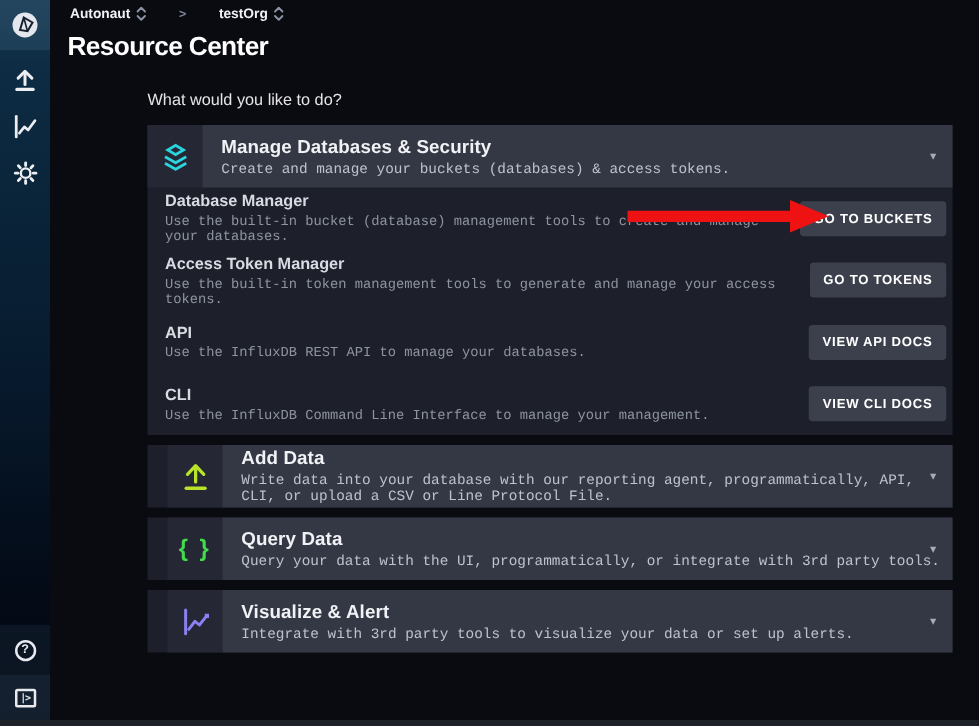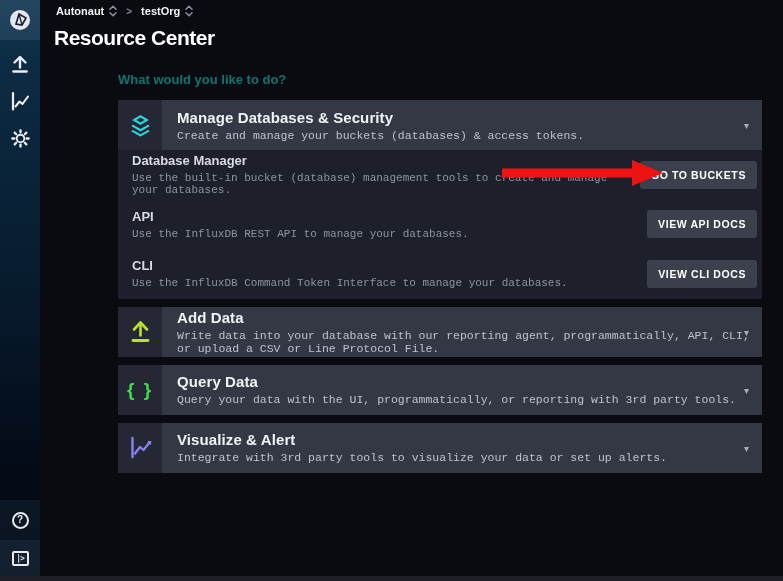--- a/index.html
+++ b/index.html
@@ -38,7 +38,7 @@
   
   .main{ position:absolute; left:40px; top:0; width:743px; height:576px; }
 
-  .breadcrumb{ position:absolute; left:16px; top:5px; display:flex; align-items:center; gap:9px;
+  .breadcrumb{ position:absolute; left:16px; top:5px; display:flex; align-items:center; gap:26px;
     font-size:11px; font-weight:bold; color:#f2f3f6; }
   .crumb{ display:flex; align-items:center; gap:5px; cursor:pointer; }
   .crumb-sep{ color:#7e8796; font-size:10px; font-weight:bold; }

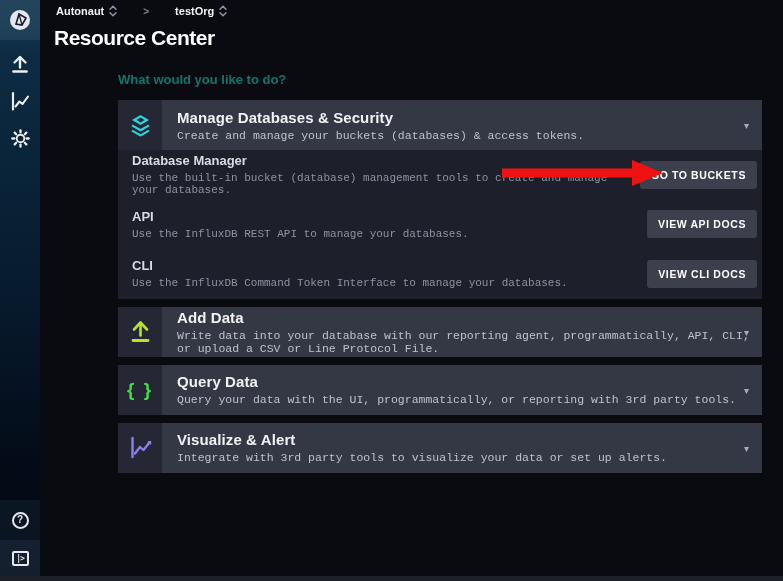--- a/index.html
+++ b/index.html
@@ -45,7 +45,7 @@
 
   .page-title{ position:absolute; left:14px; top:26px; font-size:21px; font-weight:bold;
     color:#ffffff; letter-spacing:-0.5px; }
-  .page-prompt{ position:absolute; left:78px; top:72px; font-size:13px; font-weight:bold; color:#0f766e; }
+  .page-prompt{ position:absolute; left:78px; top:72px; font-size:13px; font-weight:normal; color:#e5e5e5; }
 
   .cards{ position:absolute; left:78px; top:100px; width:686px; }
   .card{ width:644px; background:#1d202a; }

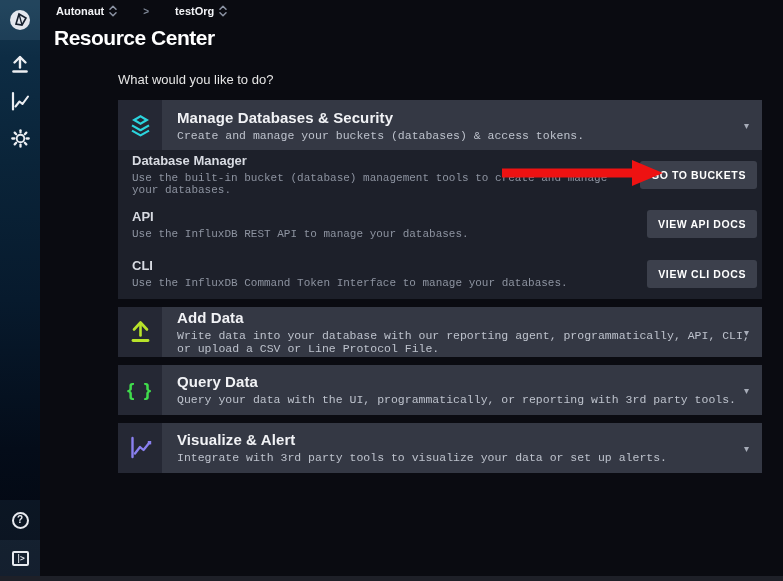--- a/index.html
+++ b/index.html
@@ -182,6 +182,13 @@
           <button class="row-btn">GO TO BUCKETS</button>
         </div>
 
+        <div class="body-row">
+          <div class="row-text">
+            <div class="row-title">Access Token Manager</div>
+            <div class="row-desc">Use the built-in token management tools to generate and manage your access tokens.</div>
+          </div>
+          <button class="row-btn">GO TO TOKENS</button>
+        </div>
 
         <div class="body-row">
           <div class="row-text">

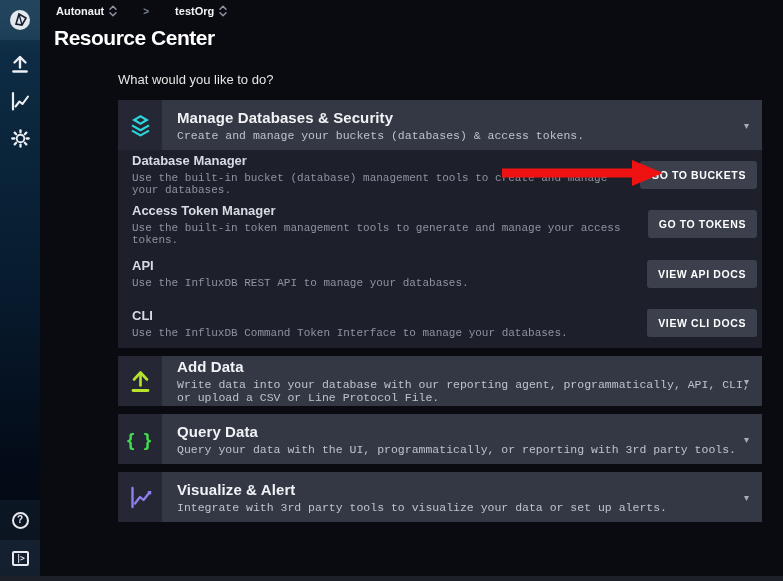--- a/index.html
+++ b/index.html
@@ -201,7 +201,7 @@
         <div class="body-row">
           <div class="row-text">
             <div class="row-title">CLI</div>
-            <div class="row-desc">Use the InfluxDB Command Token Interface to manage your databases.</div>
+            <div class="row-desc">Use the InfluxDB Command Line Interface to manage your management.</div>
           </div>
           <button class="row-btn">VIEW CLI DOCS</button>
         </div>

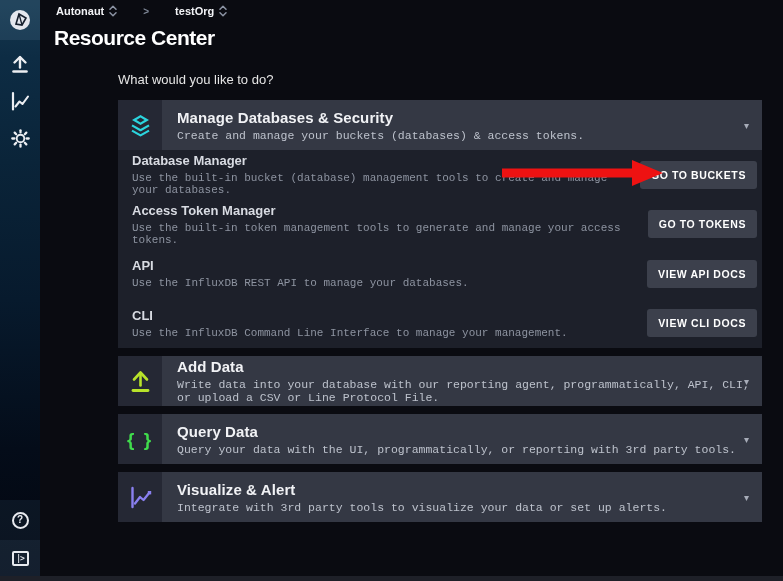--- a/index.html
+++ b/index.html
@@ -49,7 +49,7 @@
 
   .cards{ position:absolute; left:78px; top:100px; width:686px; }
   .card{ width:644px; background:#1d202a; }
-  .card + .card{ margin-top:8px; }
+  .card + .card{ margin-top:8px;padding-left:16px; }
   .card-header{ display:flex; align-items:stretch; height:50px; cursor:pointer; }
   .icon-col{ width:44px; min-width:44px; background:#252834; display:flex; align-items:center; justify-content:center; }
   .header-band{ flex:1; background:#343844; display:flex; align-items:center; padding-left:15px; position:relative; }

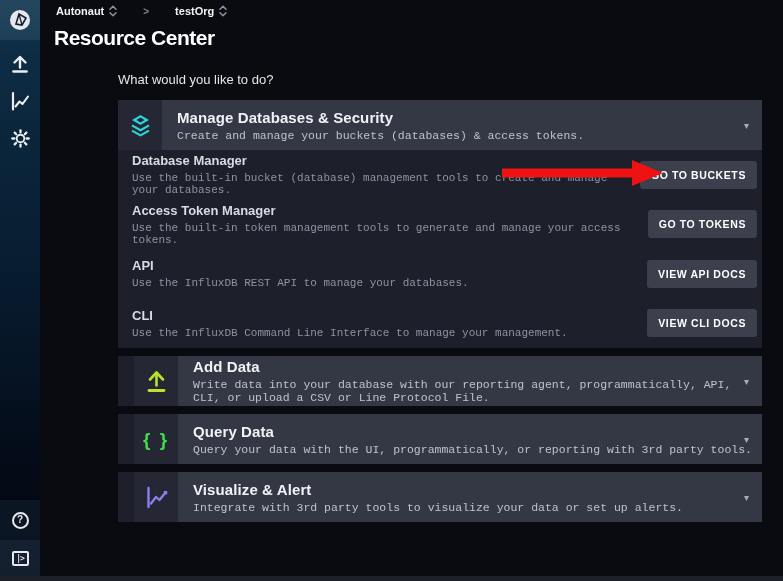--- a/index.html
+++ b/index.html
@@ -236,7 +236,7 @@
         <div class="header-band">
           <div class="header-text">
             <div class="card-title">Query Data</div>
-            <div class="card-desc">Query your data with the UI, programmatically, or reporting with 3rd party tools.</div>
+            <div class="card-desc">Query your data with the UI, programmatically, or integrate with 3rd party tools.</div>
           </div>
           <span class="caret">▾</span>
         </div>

:::

■ What to work on ■
Every record must be copied exactly, with images dropped from the result.

■ Task response ■
--- a/index.html
+++ b/index.html
@@ -38,7 +38,7 @@
   
   .main{ position:absolute; left:40px; top:0; width:743px; height:576px; }
 
-  .breadcrumb{ position:absolute; left:16px; top:5px; display:flex; align-items:center; gap:9px;
+  .breadcrumb{ position:absolute; left:16px; top:5px; display:flex; align-items:center; gap:26px;
     font-size:11px; font-weight:bold; color:#f2f3f6; }
   .crumb{ display:flex; align-items:center; gap:5px; cursor:pointer; }
   .crumb-sep{ color:#7e8796; font-size:10px; font-weight:bold; }

--- a/index.html
+++ b/index.html
@@ -45,7 +45,7 @@
 
   .page-title{ position:absolute; left:14px; top:26px; font-size:21px; font-weight:bold;
     color:#ffffff; letter-spacing:-0.5px; }
-  .page-prompt{ position:absolute; left:78px; top:72px; font-size:13px; font-weight:bold; color:#0f766e; }
+  .page-prompt{ position:absolute; left:78px; top:72px; font-size:13px; font-weight:normal; color:#e5e5e5; }
 
   .cards{ position:absolute; left:78px; top:100px; width:686px; }
   .card{ width:644px; background:#1d202a; }

--- a/index.html
+++ b/index.html
@@ -182,6 +182,13 @@
           <button class="row-btn">GO TO BUCKETS</button>
         </div>
 
+        <div class="body-row">
+          <div class="row-text">
+            <div class="row-title">Access Token Manager</div>
+            <div class="row-desc">Use the built-in token management tools to generate and manage your access tokens.</div>
+          </div>
+          <button class="row-btn">GO TO TOKENS</button>
+        </div>
 
         <div class="body-row">
           <div class="row-text">

--- a/index.html
+++ b/index.html
@@ -201,7 +201,7 @@
         <div class="body-row">
           <div class="row-text">
             <div class="row-title">CLI</div>
-            <div class="row-desc">Use the InfluxDB Command Token Interface to manage your databases.</div>
+            <div class="row-desc">Use the InfluxDB Command Line Interface to manage your management.</div>
           </div>
           <button class="row-btn">VIEW CLI DOCS</button>
         </div>

--- a/index.html
+++ b/index.html
@@ -49,7 +49,7 @@
 
   .cards{ position:absolute; left:78px; top:100px; width:686px; }
   .card{ width:644px; background:#1d202a; }
-  .card + .card{ margin-top:8px; }
+  .card + .card{ margin-top:8px;padding-left:16px; }
   .card-header{ display:flex; align-items:stretch; height:50px; cursor:pointer; }
   .icon-col{ width:44px; min-width:44px; background:#252834; display:flex; align-items:center; justify-content:center; }
   .header-band{ flex:1; background:#343844; display:flex; align-items:center; padding-left:15px; position:relative; }

--- a/index.html
+++ b/index.html
@@ -236,7 +236,7 @@
         <div class="header-band">
           <div class="header-text">
             <div class="card-title">Query Data</div>
-            <div class="card-desc">Query your data with the UI, programmatically, or reporting with 3rd party tools.</div>
+            <div class="card-desc">Query your data with the UI, programmatically, or integrate with 3rd party tools.</div>
           </div>
           <span class="caret">▾</span>
         </div>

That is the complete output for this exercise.